Work order: Each and every line below goes into your answer unchanged, but leave out the images.
>>>>
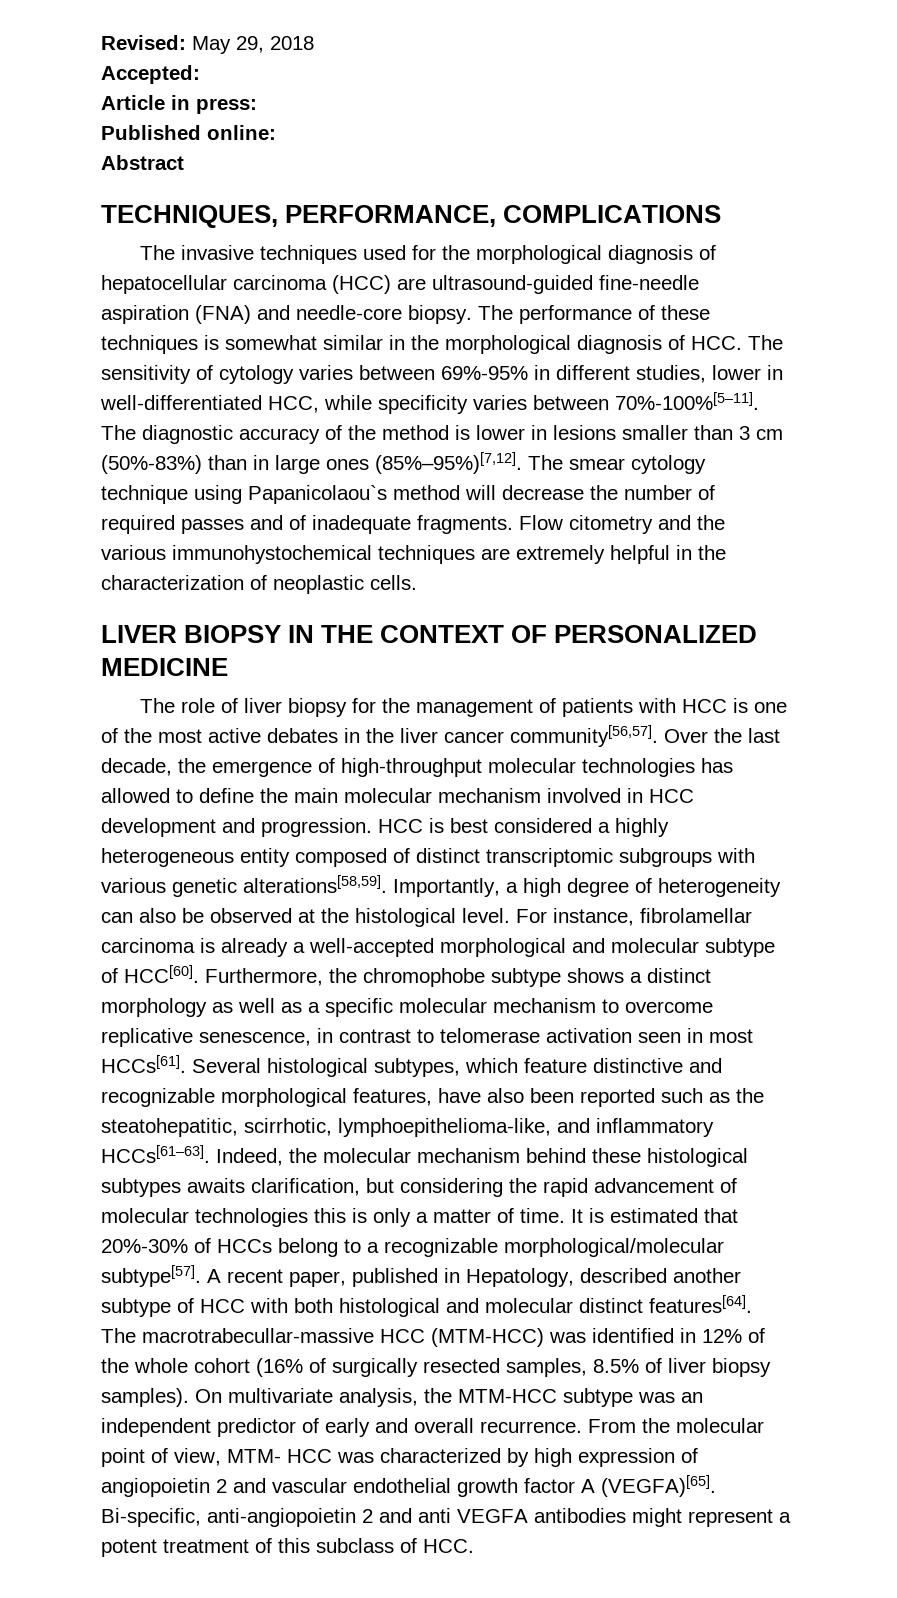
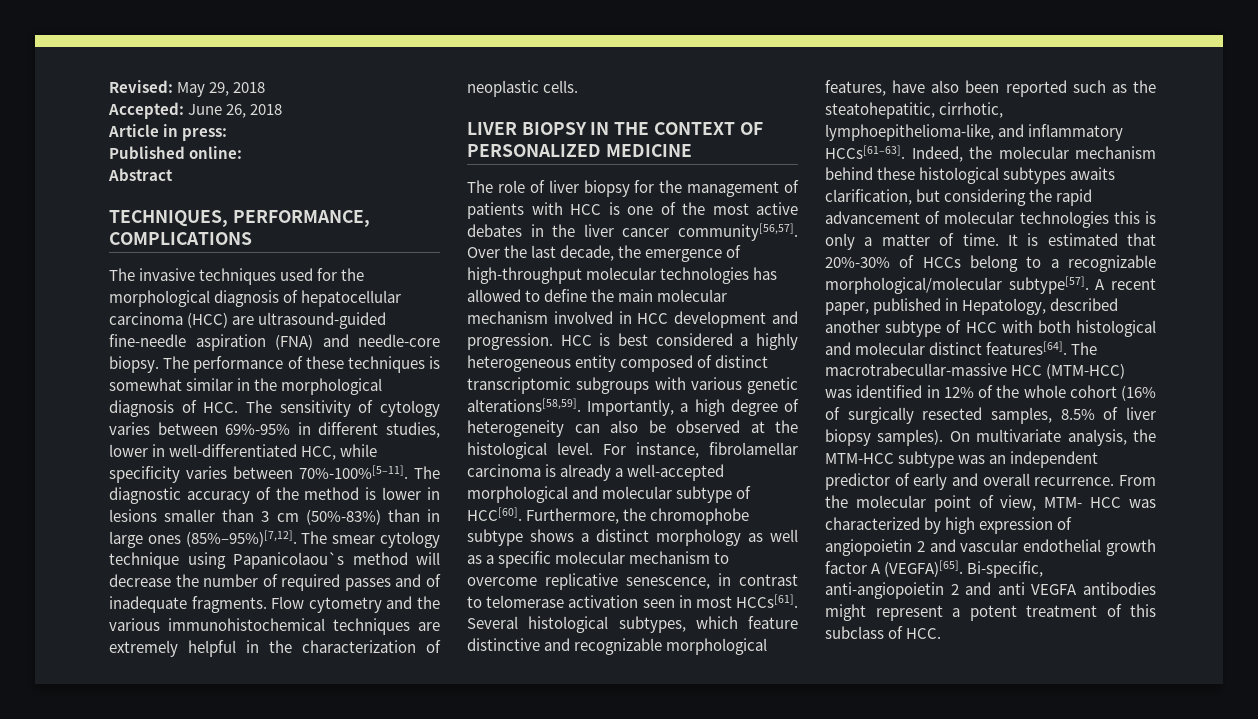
- Accepted:
+ Accepted: June 26, 2018
- Flow citometry and the various immunohystochemical techniques are extremely helpful in the characterization of neoplastic cells.
+ Flow cytometry and the various immunohistochemical techniques are extremely helpful in the characterization of neoplastic cells.
- Several histological subtypes, which feature distinctive and recognizable morphological features, have also been reported such as the steatohepatitic, scirrhotic, lymphoepithelioma-like, and inflammatory HCCs[61–63].
+ Several histological subtypes, which feature distinctive and recognizable morphological features, have also been reported such as the steatohepatitic, cirrhotic, lymphoepithelioma-like, and inflammatory HCCs[61–63].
<<<<
Response for this exercise:
- Accepted:
+ Accepted: June 26, 2018
- Flow citometry and the various immunohystochemical techniques are extremely helpful in the characterization of neoplastic cells.
+ Flow cytometry and the various immunohistochemical techniques are extremely helpful in the characterization of neoplastic cells.
- Several histological subtypes, which feature distinctive and recognizable morphological features, have also been reported such as the steatohepatitic, scirrhotic, lymphoepithelioma-like, and inflammatory HCCs[61–63].
+ Several histological subtypes, which feature distinctive and recognizable morphological features, have also been reported such as the steatohepatitic, cirrhotic, lymphoepithelioma-like, and inflammatory HCCs[61–63].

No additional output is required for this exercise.